Jeanne tombe en bas de son cheval, sa vie est suspendue, les souvenirs affluent, les pensées se bousculent. Dans La vie utile, Evelyne de la Chenelière et Marie Brassard explorent ce bref moment de conscience qui précède la mort. Evelyne de la Chenelière nous parle du processus créatif qui a mené à la mise en scène de ce spectacle à Espace Go.

Il y a quatre ans, Evelyne de la Chenelière a accepté l'invitation que lui faisait Ginette Noiseux de devenir artiste en résidence à Espace Go. Durant ces trois années, les visiteurs du théâtre du boulevard Saint-Laurent ont pu voir l'auteure écrire, créer, et même dessiner sur un grand mur dans le foyer du théâtre.

«J'ai accepté de me placer en état de déséquilibre en exposant, en écrivant, en réfléchissant devant les gens, confie-t-elle. Ce sont des actions artistiques qu'on ne voit habituellement pas. J'avais envie de dire que l'artiste existe même quand il se réfugie pour écrire, dans un temps et un espace qui sont habituellement loin de la lumière.»

Cette résidence d'artiste a été l'occasion, pour la dramaturge, de renouer avec la création pure, sans pression ni obligation. Les mots sur le mur sont devenus matière et ont inspiré d'autres artistes, invités à s'en emparer. Puis, au terme des trois années, Evelyne de la Chenelière a convié son amie Marie Brassard à imaginer avec elle une création destinée aux planches à partir de ces fragments de textes.

Le résultat : un conte hors catégorie, multiforme et déstabilisant qui ressemble à un rêve et dans lequel une jeune femme, Jeanne, face à la mort, fait l'inventaire de ce qui l'a construite.

Evelyne de la Chenelière est une artiste exigeante. Autant envers elle-même qu'envers les autres. Cette résidence est venue confirmer certaines choses dans son parcours. 

«J'étais rendue à un moment où je me questionnais beaucoup sur l'engagement, sur la liberté et sur tout ce qui nous pénètre à notre insu, nous contraint dans notre imaginaire, notre rythme, notre regard sur le monde. Je me suis dit qu'en acceptant cette résidence, j'allais me mettre en état de déséquilibre en déplaçant concrètement mon geste d'écriture et en exposant sa fabrication.»

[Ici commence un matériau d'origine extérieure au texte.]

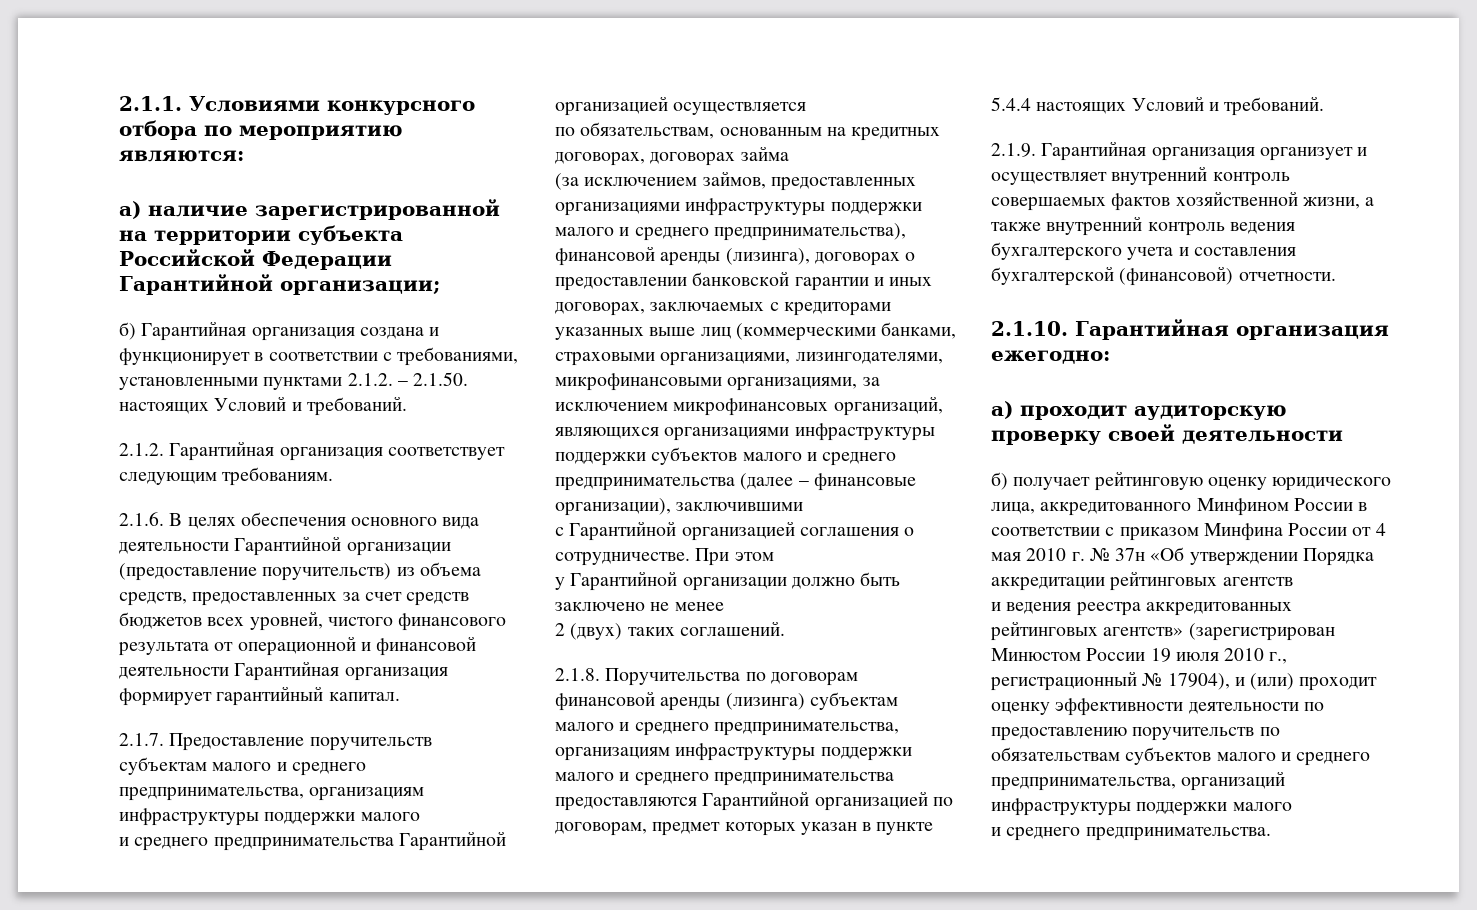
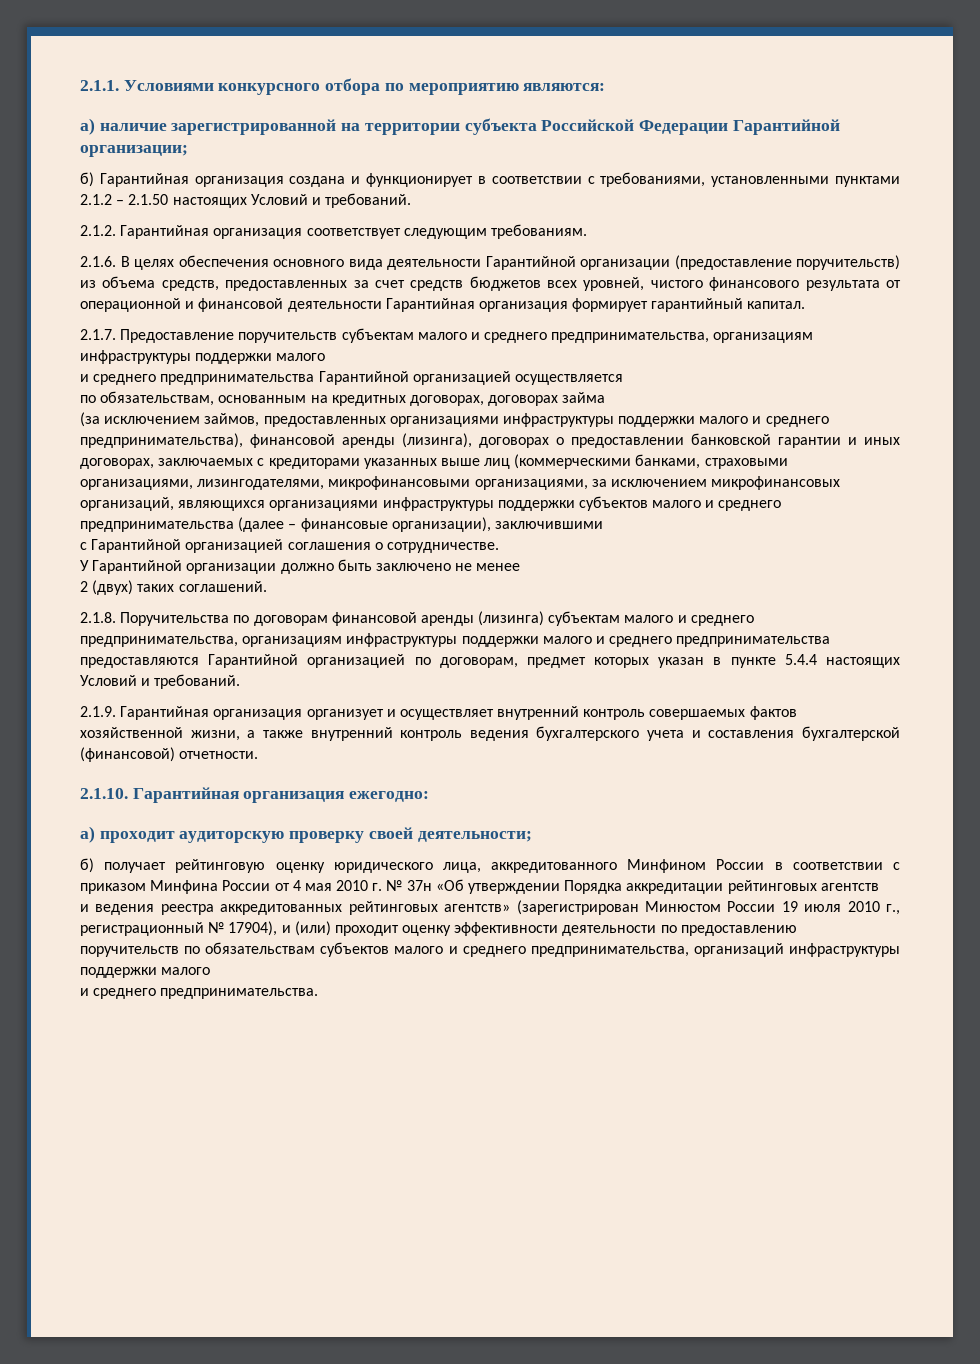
- б) Гарантийная организация создана и функционирует в соответствии с требованиями, установленными пунктами 2.1.2. – 2.1.50. настоящих Условий и требований.
+ б) Гарантийная организация создана и функционирует в соответствии с требованиями, установленными пунктами 2.1.2 – 2.1.50 настоящих Условий и требований.
- с Гарантийной организацией соглашения о сотрудничестве. При этом
- у Гарантийной организации должно быть заключено не менее
+ с Гарантийной организацией соглашения о сотрудничестве.
+ У Гарантийной организации должно быть заключено не менее
- а) проходит аудиторскую проверку своей деятельности
+ а) проходит аудиторскую проверку своей деятельности;

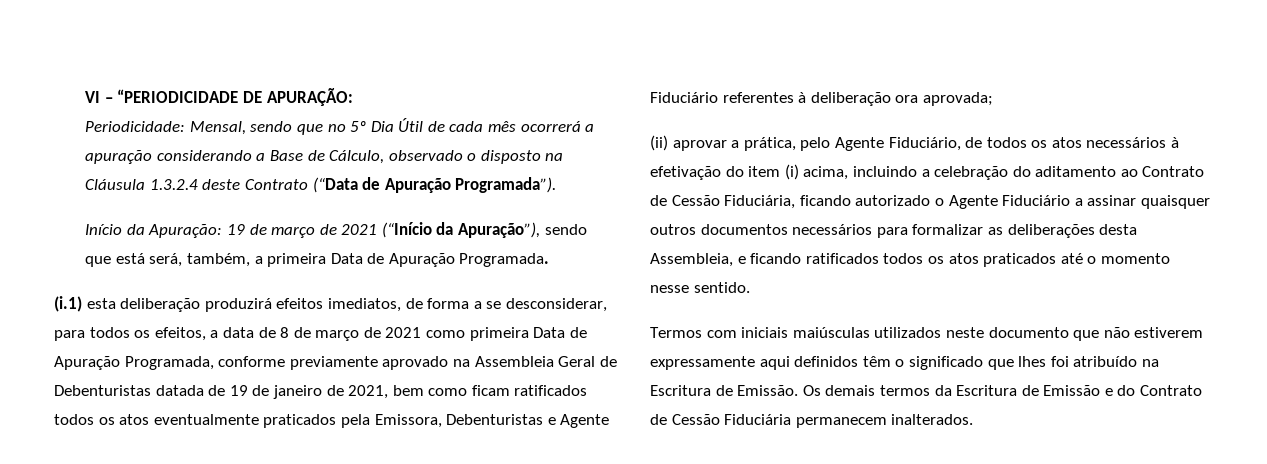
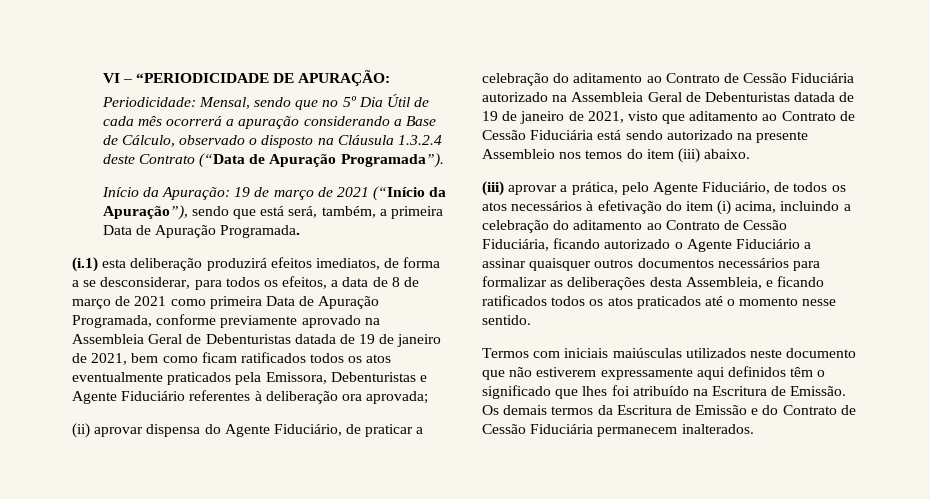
- (ii) aprovar a prática, pelo Agente Fiduciário, de todos os atos necessários à efetivação do item (i) acima, incluindo a celebração do aditamento ao Contrato de Cessão Fiduciária, ficando autorizado o Agente Fiduciário a assinar quaisquer outros documentos necessários para formalizar as deliberações desta Assembleia, e ficando ratificados todos os atos praticados até o momento nesse sentido.
+ (ii) aprovar dispensa do Agente Fiduciário, de praticar a celebração do aditamento ao Contrato de Cessão Fiduciária autorizado na Assembleia Geral de Debenturistas datada de 19 de janeiro de 2021, visto que aditamento ao Contrato de Cessão Fiduciária está sendo autorizado na presente Assembleio nos temos do item (iii) abaixo.
+ (iii) aprovar a prática, pelo Agente Fiduciário, de todos os atos necessários à efetivação do item (i) acima, incluindo a celebração do aditamento ao Contrato de Cessão Fiduciária, ficando autorizado o Agente Fiduciário a assinar quaisquer outros documentos necessários para formalizar as deliberações desta Assembleia, e ficando ratificados todos os atos praticados até o momento nesse sentido.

«En fait, j'ai fait de cet état de recherche, d'errance et de vulnérabilité ma proposition artistique. J'étais à la fois plongée en moi et extrêmement poreuse à ce qui se passait à l'extérieur. C'est la tension que je recherche en tant qu'artiste.»

À travers l'histoire de Jeanne qui essaie de retrouver son essence, c'est l'artiste qui réfléchit à cet état d'avant la contamination, la pression et les exigences d'une société où le résultat est beaucoup plus important que le chemin pour s'y rendre.

Déplacer le regard

Marie Brassard a été invitée à participer au processus de création dès le tout début. «Je n'avais pas envie de lui remettre une pièce de théâtre déjà écrite, mais bien de provoquer une rencontre entre nos deux imaginaires, affirme Evelyne de la Chenelière. Pour ma part, je me suis forcée à regarder les mots sur le mur de l'extérieur avec un regard neuf et j'ai vu qu'il se dégageait des thèmes, des préoccupations, des personnages, une réflexion sur le temps. Nourrie de tout cela, j'ai pu plonger dans une nouvelle écriture dédiée au plateau et à Marie Brassard.»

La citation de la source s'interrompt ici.